J’ai aussi accompagné mes parents afin de les rendre plus autonomes, pour qu’ils ne se reposent pas que sur moi. Ma mère m’avait par exemple demandé d’aller avec elle à un rendez-vous pour sa recherche d’emploi et j’ai refusé. J’ai beaucoup culpabilisé. Elle m’en a voulu un peu parce qu’elle n’avait plus l’habitude que je lui dise « non ». Elle s’est débrouillée tant qu’elle a pu et, petit à petit, elle a pris plus d’autonomie.

Parler des aidants dans les entreprises

Vous avez créé le site Portevoix.co en 2019. Dans quel but ?

M. A.-R. : C’est un espace pour parler des aidants que je rencontre afin de faire comprendre leur réalité. Et maintenant que j’ai conscience qu’on est des millions, j’ai envie de sensibiliser les entreprises au fait qu’elles ont sans doute des salariés qui vivent cette situation. Des salariés qui, comme pour les enfants à l’école, n’évoquent jamais leur quotidien.

J’ai envie de me servir de mon expérience pour mettre en place des ateliers ludiques et dédramatisants. Les participants pourraient ainsi s’exprimer s’ils sont concernés et sinon comprendre que ce sont des situations qui peuvent exister dans leur entreprise. L’objectif, c’est de créer des ponts, pour mieux communiquer. J’ai déjà eu des contacts, notamment avec des collectivités territoriales et des associations. Les premiers ateliers devraient démarrer prochainement.

Comment réussir à tout gérer quand on est salarié ?

M. A.-R. : Il suffit parfois d’avoir confiance dans son manager, dans son entreprise, pour oser en parler et trouver des solutions ensemble. Mais la plupart du temps, les aidants font comme ils peuvent : ils s’absentent du bureau pour passer des coups de fil, prennent des jours de congé pour réaliser des démarches. Le risque, c’est que l’on commence à se dire qu’ils sont moins productifs, moins impliqués.

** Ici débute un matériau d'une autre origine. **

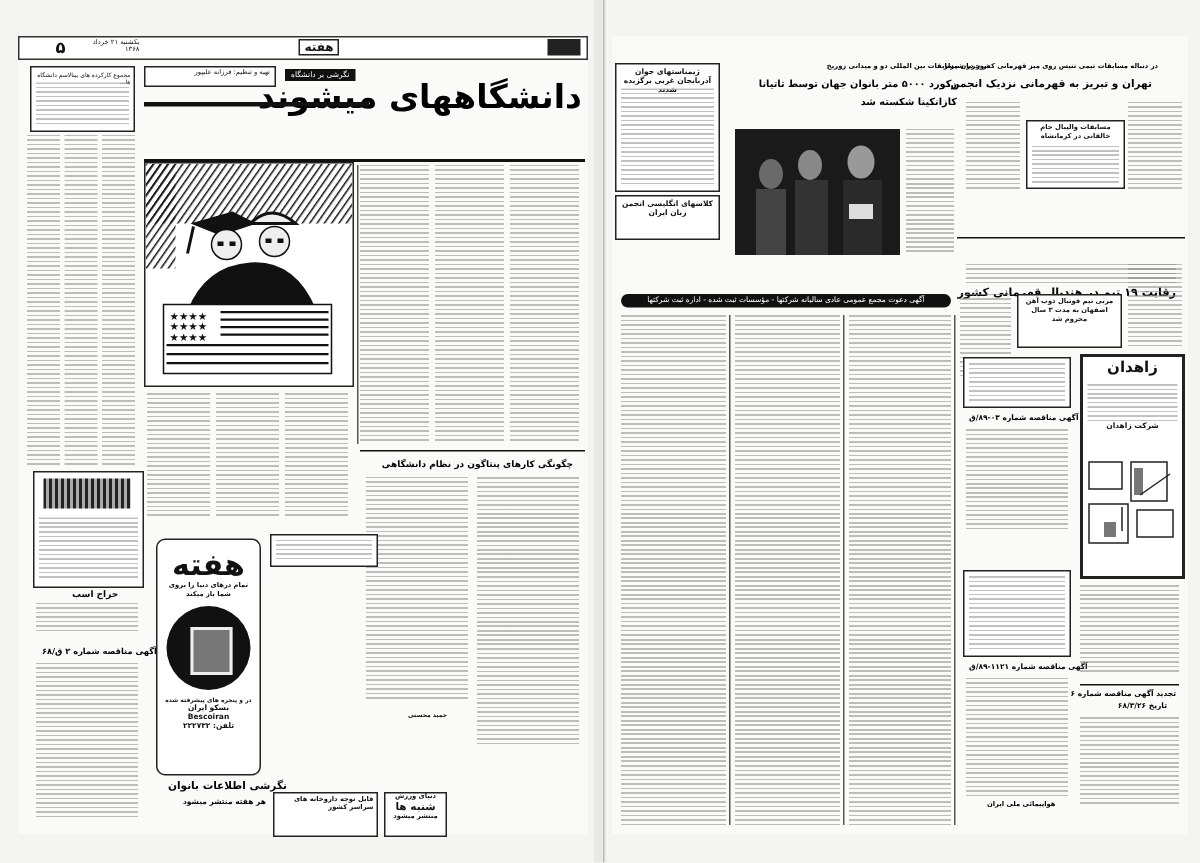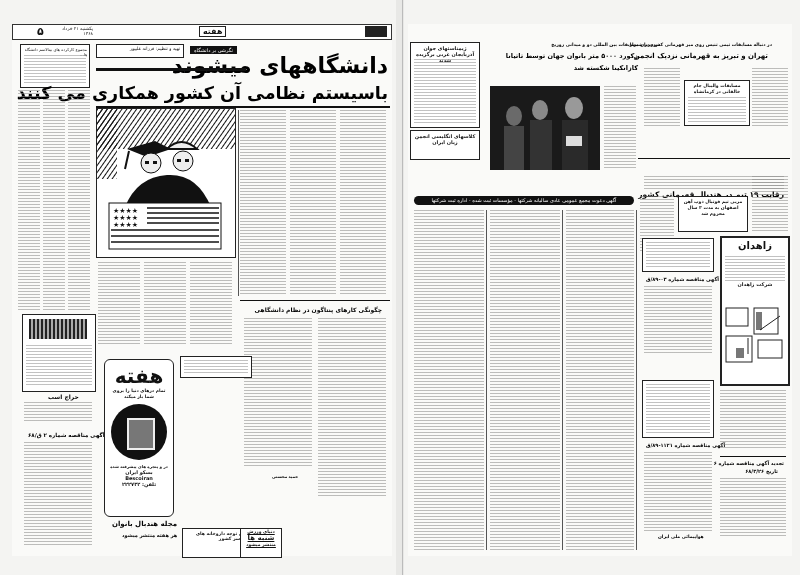--- a/index.html
+++ b/index.html
@@ -45,21 +45,20 @@
     <div class="bodybox" style="top:10px;bottom:3px;"></div>
   </div>
 
   <div class="box" style="left:84px;top:20px;width:86px;height:12px;">
     <div class="rtl" style="font-size:4.5px;padding:1px 3px;">تهیه و تنظیم: فرزانه علیپور</div>
   </div>
   <div style="position:absolute;left:178px;top:22px;background:#111;color:#fff;font-size:5px;padding:1px 4px;direction:rtl;">نگرشی بر دانشگاه</div>
 
   <div class="hl" style="right:4px;top:30px;font-size:22px;line-height:24px;">دانشگاههای میشوند</div>
   <div class="rule" style="left:84px;top:44px;width:150px;height:3px;"></div>
-  <div class="hl" style="right:4px;top:56px;font-size:17.5px;line-height:26px;">باسیستم نظامی آن کشور همکاری می کنند</div>
   <div class="rule" style="left:84px;top:82px;width:294px;height:2px;"></div>
 
   <div class="text" style="left:6px;top:66px;width:22px;height:220px;"></div>
   <div class="text" style="left:31px;top:66px;width:22px;height:220px;"></div>
   <div class="text" style="left:56px;top:66px;width:22px;height:220px;"></div>
 
   <div style="position:absolute;left:84px;top:84px;width:138px;height:148px;border:1px solid #222;background:#fff;overflow:hidden;">
     <svg width="138" height="148" viewBox="0 0 138 148">
       <defs>
         <pattern id="hatch" width="4" height="4" patternUnits="userSpaceOnUse" patternTransform="rotate(35)">
@@ -131,32 +130,32 @@
     <div class="boxtitle" style="font-size:4.5px;line-height:6px;padding:0 3px;">تمام درهای دنیا را بروی شما باز میکند</div>
     <div style="margin:4px auto;width:56px;height:56px;border-radius:50%;background:#111;position:relative;">
       <div style="position:absolute;left:16px;top:14px;width:24px;height:28px;border:2px solid #eee;background:#777;"></div>
     </div>
     <div class="boxtitle" style="font-size:4px;">در و پنجره های پیشرفته شده</div>
     <div class="boxtitle" style="font-size:5px;">بسکو ایران</div>
     <div style="font-size:5px;text-align:center;font-weight:bold;">Bescoiran</div>
     <div class="boxtitle" style="font-size:5px;">تلفن: ۲۲۲۷۳۲</div>
   </div>
 
-  <div class="hl" style="left:100px;top:496px;font-size:7px;">مجله هندبال بانوان</div>
+  <div class="hl" style="left:100px;top:496px;font-size:7px;">نگرشی اطلاعات بانوان</div>
   <div class="hl" style="left:110px;top:508px;font-size:5px;">هر هفته منتشر میشود</div>
 
   <div class="box" style="left:168px;top:332px;width:70px;height:20px;">
     <div class="bodybox" style="top:3px;bottom:3px;"></div>
   </div>
 
   <div class="box" style="left:170px;top:504px;width:68px;height:28px;">
     <div class="rtl" style="font-size:4.5px;font-weight:bold;padding:2px;">قابل توجه داروخانه های سراسر کشور</div>
   </div>
 
-  <div class="box" style="left:228px;top:504px;width:40px;height:28px;text-decoration:underline;">
+  <div class="box" style="left:244px;top:504px;width:40px;height:28px;">
     <div class="boxtitle" style="font-size:4.5px;">دنیای ورزش</div>
     <div class="boxtitle" style="font-size:7px;">شنبه ها</div>
     <div class="boxtitle" style="font-size:4.5px;">منتشر میشود</div>
   </div>
 </div>
 
 <div class="page right">
 
   <div class="box" style="left:2px;top:18px;width:68px;height:84px;">
     <div class="boxtitle" style="font-size:5px;line-height:6px;padding:2px;">ژیمناستهای جوان آذربایجان غربی برگزیده شدند</div>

Or, pour ces aidants, le travail est souvent indispensable. Il leur permet de gagner leur vie déjà, et c’est un lien avec l’extérieur. Alors si jamais ils ne peuvent plus travailler ou perdent leur emploi, c’est catastrophique. Paradoxalement, le travail peut même être assimilé à un répit chez certains. Leur rôle d’aidant occupe tellement de place que c’est un moyen pour eux de vivre autre chose, avec d’autres personnes.